# Nuclear Eternity and Heavy Water



## Munchh (Apr 28, 2011)

Did anyone else see these two programmes Tuesday night? If not you might want to take a look.

The first one dealt with the subject of the nuclear waste repository under construction in Finland 500 metres underground.

http://www.channel4.com/programmes/nuclear-eternity

The second is about the Chernobyl incident.

http://www.channel4.com/programmes/heavy-water

I've not seen this footage before and found both films utterly fascinating and horrifying in turns.

Disclaimer: If these films are yonks old and everyone's seen them already, feel free to take the piss and I'll see you in the bin.


----------



## UrbanX (Apr 28, 2011)

I was a walking zombie at work on Wednesday thanks to these. I'd highly recommend Heavy Water and also "battle for Chernobyl" to anyone who has an interest in the disaster.


----------



## Parkus. (Apr 29, 2011)

Watched the first one today. Really interesting, eye opening stuff.


----------



## John_D (Apr 29, 2011)

Have watched both now, many thanks for the heads up, well worth watching. (Heavy water is on You Tube, in 6 parts, starting here:- [nomedia]http://www.youtube.com/watch?v=btCavtbkbho[/nomedia]


----------



## spitfire (Apr 29, 2011)

John_D said:


> Have watched both now, many thanks for the heads up, well worth watching. (Heavy water is on You Tube, in 6 parts, starting here:- http://www.youtube.com/watch?v=btCavtbkbho



40D are not showing it !

But you can get in two parts here.

[nomedia]http://www.youtube.com/watch?v=btCavtbkbho[/nomedia]
[nomedia]http://www.youtube.com/watch?v=WdGFmihVJhI[/nomedia]


----------



## Munchh (Apr 29, 2011)

I felt particularly uncomfortable with the enormity of the nuclear eternity concept. The repository is to be sealed in 100 years time, full of a product with a shelf life of 100,000 years. As an explorer, when would the 'don't dig up the dead' message stop you going in anywhere?

The idea of extracting useful bi-product of spent fuel rods is interesting albeit equally scary.

Great to see pre incident footage of Pripyat and Cherbobyl. The undertone was aptly tragic with the poems alongside the visual commentary. Thoughtful and thought provoking film making.

Glad I wasn't the only one late for work on account of these two films Urban X


----------



## Snapshot (Apr 29, 2011)

I didn't see the programmes myself but my wife is Ukrainian and her family lived in Kiev at the time of Chernobyl.

Her most vivid memory of the time is how all the children were shipped down to the Black Sea for three months, to keep them completely out of harms way.

Chernobyl is still a talking point in Ukraine. Just today The Kiev Post included this story: http://www.kyivpost.com/news/nation/detail/103200/, although there will probably be arguments and counter-arguments for many years yet.

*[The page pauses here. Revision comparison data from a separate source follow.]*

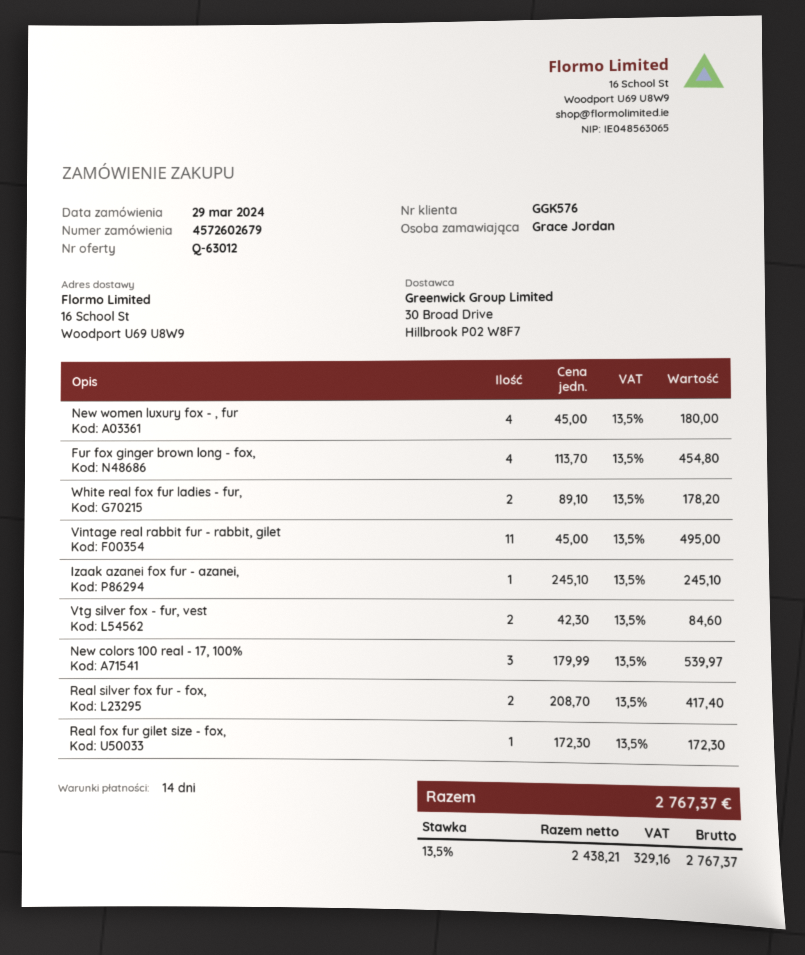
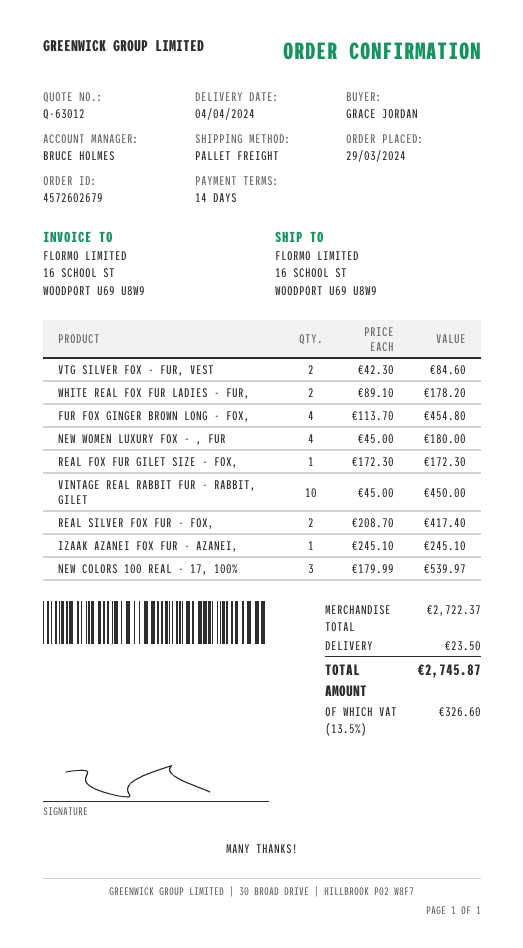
Vintage real rabbit fur - rabbit, gilet: 11 x 45.00 = 495.00 -> 10 x 45.00 = 450.00
shipping: none -> 23.50
tax: 13.5% = 329.16 -> 13.5% = 326.60
total: 2767.37 -> 2745.87

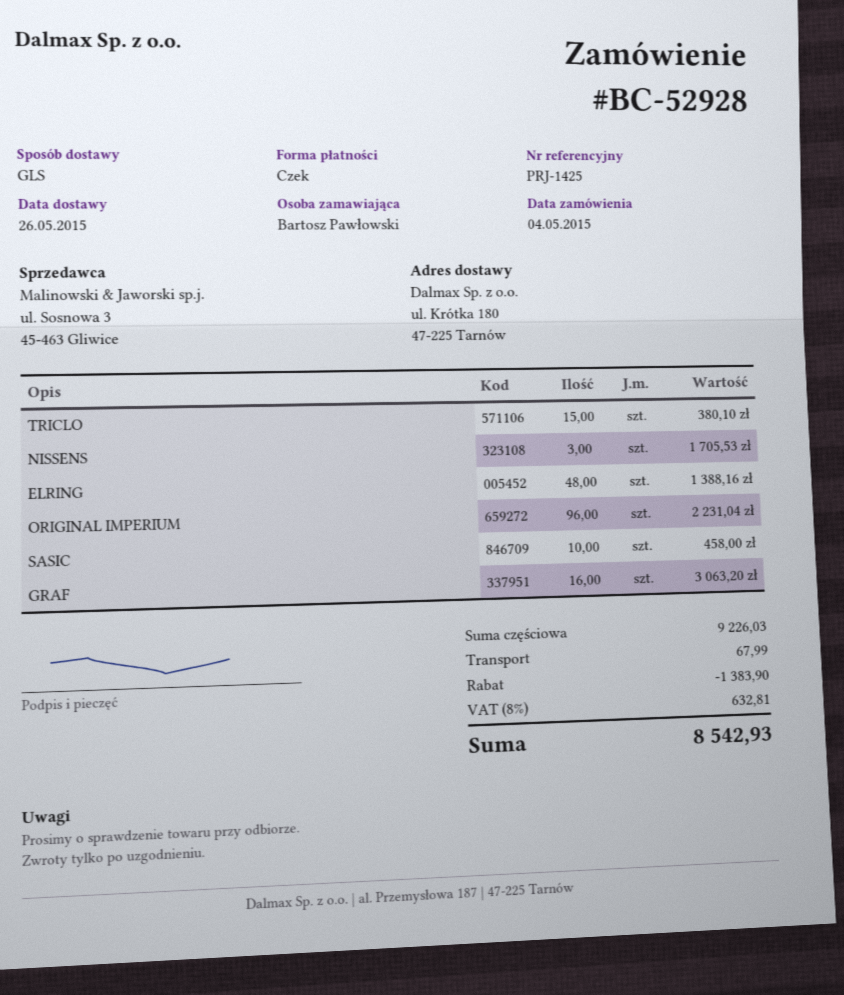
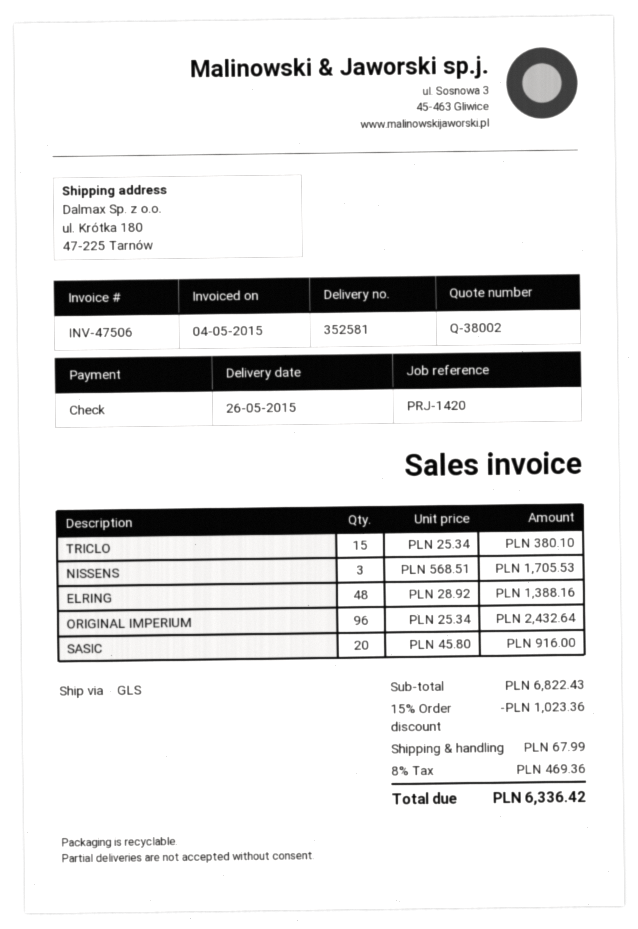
reference: PRJ-1425 -> PRJ-1420
ORIGINAL IMPERIUM: 96 for 2231.04 -> 96 for 2432.64
SASIC: 10 for 458.00 -> 20 for 916.00
GRAF: 16 for 3063.20 -> none
subtotal: 9226.03 -> 6822.43
discount: 1383.90 -> 1023.36
tax: 8% = 632.81 -> 8% = 469.36
total: 8542.93 -> 6336.42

Would love to be able to photograph the place now but I guess no chance of that for quite a while....


----------



## Foxylady (Apr 29, 2011)

Munchh said:


> I felt particularly uncomfortable with the enormity of the nuclear eternity concept.


I just watched that one and I agree. Two things I feel...what an amazing project & feat of engineering...but doesn't it also bring home how we've been parasites on this world, killing the body that's feeding us. I'm still in awe.


----------



## Snips86x (Apr 29, 2011)

I will have to indulge myself. I've allways had an unhealthy obsession with Nuclear fisson


----------



## John_D (Apr 29, 2011)

One thing that really struck home with me over the 'Nuclear Eternity' film was that fantastic engineering exercise will only handle the nuclear waste from one small country, Finland, for 100 years, makes you wonder what is being done with all the other nuclear waste being generated by the rest of the world?


----------



## Munchh (Apr 30, 2011)

John_D said:


> One thing that really struck home with me over the 'Nuclear Eternity' film was that fantastic engineering exercise will only handle the nuclear waste from one small country, Finland, for 100 years, makes you wonder what is being done with all the other nuclear waste being generated by the rest of the world?



Same thing as their 'interim' solution of water tank storage I guess. It is alarming when you consider how many more and bigger countries are producing and storing the stuff in this way as well.


----------